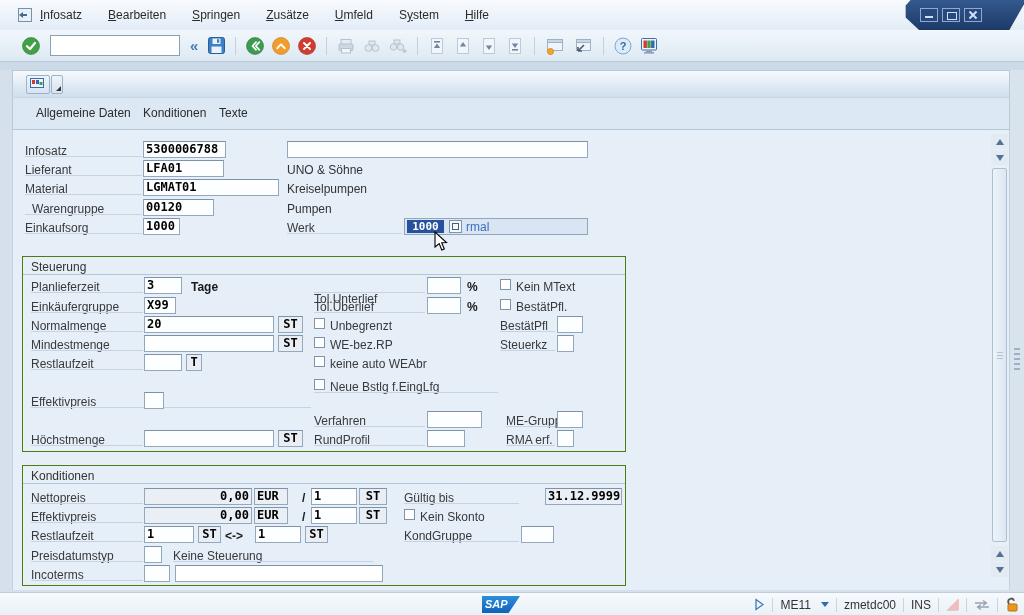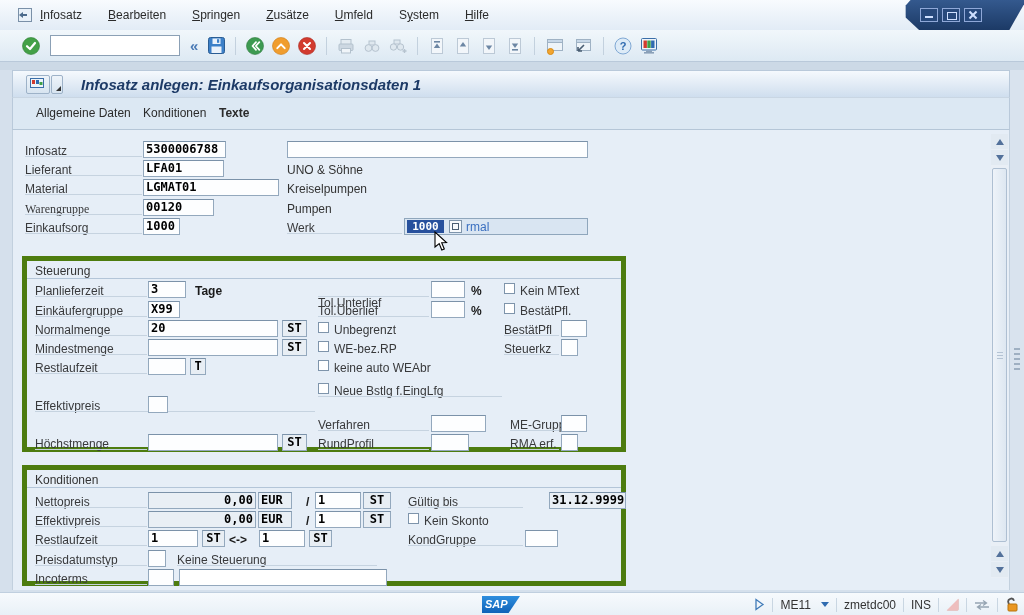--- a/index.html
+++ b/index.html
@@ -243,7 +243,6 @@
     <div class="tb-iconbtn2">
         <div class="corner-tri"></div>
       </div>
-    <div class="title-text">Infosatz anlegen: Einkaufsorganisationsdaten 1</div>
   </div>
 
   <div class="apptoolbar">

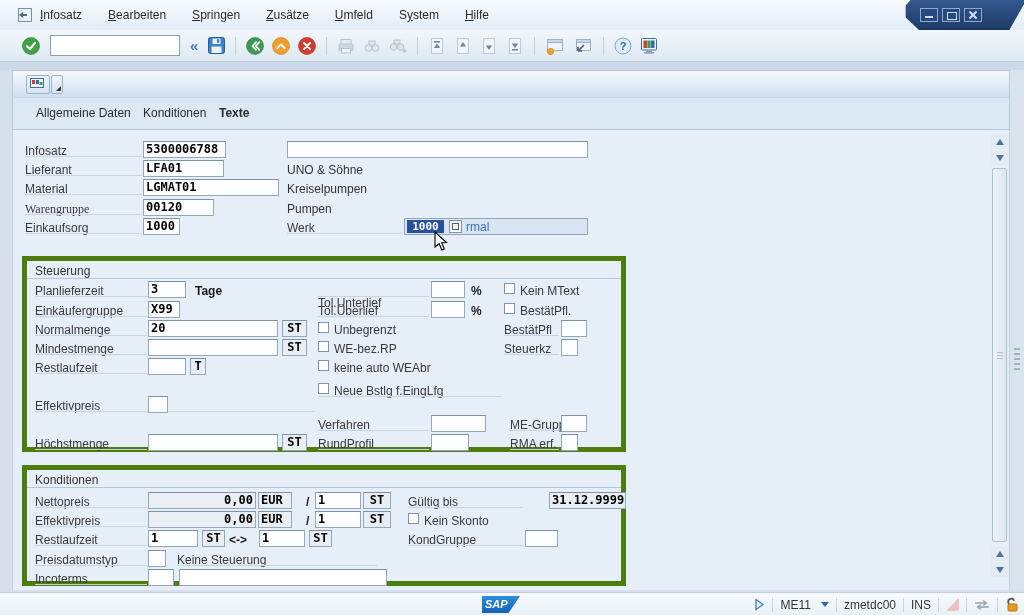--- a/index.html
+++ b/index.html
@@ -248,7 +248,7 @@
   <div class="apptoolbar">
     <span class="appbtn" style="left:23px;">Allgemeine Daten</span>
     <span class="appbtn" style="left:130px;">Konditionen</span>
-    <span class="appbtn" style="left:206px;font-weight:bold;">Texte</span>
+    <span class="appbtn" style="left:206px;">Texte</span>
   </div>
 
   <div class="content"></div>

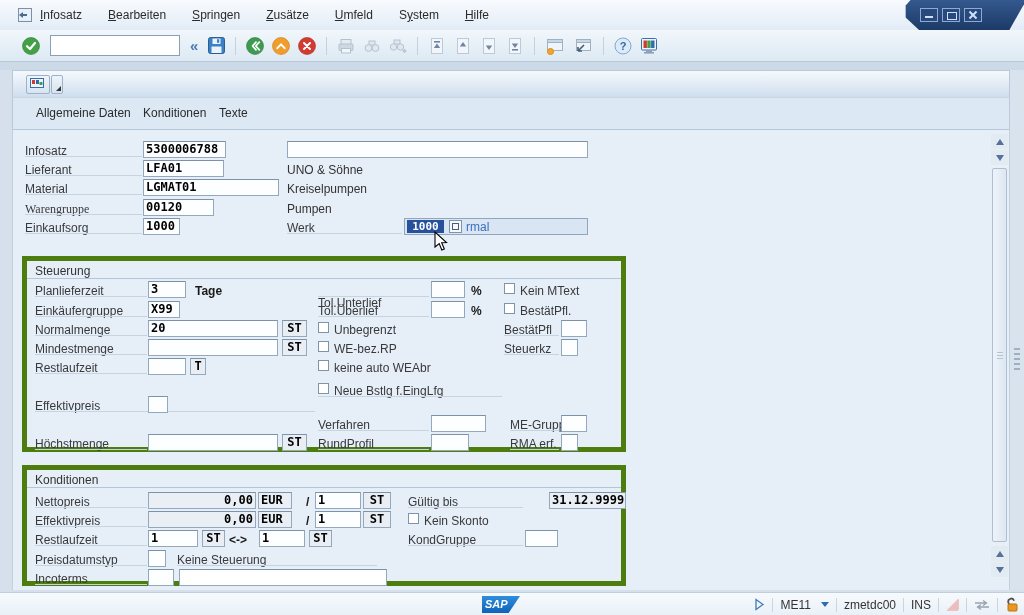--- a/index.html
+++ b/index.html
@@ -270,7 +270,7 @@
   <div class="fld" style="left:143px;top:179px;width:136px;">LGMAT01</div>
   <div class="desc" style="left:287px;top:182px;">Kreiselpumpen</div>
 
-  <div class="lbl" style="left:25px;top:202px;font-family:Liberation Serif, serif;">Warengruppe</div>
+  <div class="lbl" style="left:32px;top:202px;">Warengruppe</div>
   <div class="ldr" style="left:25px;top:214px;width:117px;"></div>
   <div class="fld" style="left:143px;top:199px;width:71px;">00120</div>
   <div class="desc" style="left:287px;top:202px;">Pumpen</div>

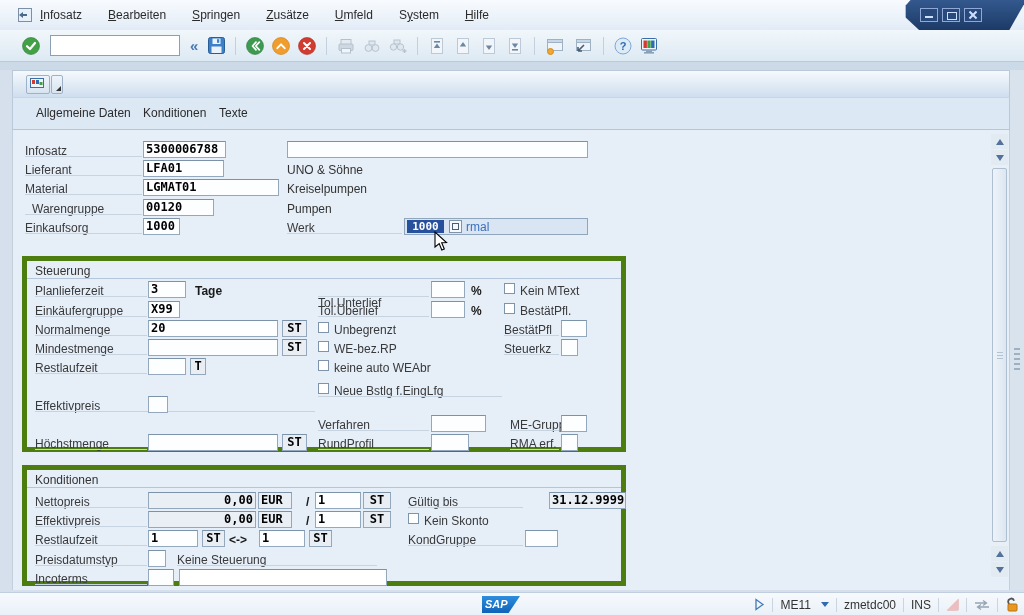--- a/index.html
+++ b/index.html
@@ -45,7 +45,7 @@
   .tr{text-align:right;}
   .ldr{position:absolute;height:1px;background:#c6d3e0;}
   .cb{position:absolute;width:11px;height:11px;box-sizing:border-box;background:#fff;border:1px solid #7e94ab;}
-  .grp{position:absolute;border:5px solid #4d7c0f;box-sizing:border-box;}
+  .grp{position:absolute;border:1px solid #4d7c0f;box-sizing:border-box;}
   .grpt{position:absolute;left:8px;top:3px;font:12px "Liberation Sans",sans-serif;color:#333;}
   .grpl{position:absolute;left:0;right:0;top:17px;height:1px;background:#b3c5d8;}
━━━━
__WORK TO COMPLETE__: Transcribe each entry above exactly, apart from the pictures.

__RESULT OF THIS EXERCISE__:
--- a/index.html
+++ b/index.html
@@ -243,7 +243,6 @@
     <div class="tb-iconbtn2">
         <div class="corner-tri"></div>
       </div>
-    <div class="title-text">Infosatz anlegen: Einkaufsorganisationsdaten 1</div>
   </div>
 
   <div class="apptoolbar">

--- a/index.html
+++ b/index.html
@@ -248,7 +248,7 @@
   <div class="apptoolbar">
     <span class="appbtn" style="left:23px;">Allgemeine Daten</span>
     <span class="appbtn" style="left:130px;">Konditionen</span>
-    <span class="appbtn" style="left:206px;font-weight:bold;">Texte</span>
+    <span class="appbtn" style="left:206px;">Texte</span>
   </div>
 
   <div class="content"></div>

--- a/index.html
+++ b/index.html
@@ -270,7 +270,7 @@
   <div class="fld" style="left:143px;top:179px;width:136px;">LGMAT01</div>
   <div class="desc" style="left:287px;top:182px;">Kreiselpumpen</div>
 
-  <div class="lbl" style="left:25px;top:202px;font-family:Liberation Serif, serif;">Warengruppe</div>
+  <div class="lbl" style="left:32px;top:202px;">Warengruppe</div>
   <div class="ldr" style="left:25px;top:214px;width:117px;"></div>
   <div class="fld" style="left:143px;top:199px;width:71px;">00120</div>
   <div class="desc" style="left:287px;top:202px;">Pumpen</div>

--- a/index.html
+++ b/index.html
@@ -45,7 +45,7 @@
   .tr{text-align:right;}
   .ldr{position:absolute;height:1px;background:#c6d3e0;}
   .cb{position:absolute;width:11px;height:11px;box-sizing:border-box;background:#fff;border:1px solid #7e94ab;}
-  .grp{position:absolute;border:5px solid #4d7c0f;box-sizing:border-box;}
+  .grp{position:absolute;border:1px solid #4d7c0f;box-sizing:border-box;}
   .grpt{position:absolute;left:8px;top:3px;font:12px "Liberation Sans",sans-serif;color:#333;}
   .grpl{position:absolute;left:0;right:0;top:17px;height:1px;background:#b3c5d8;}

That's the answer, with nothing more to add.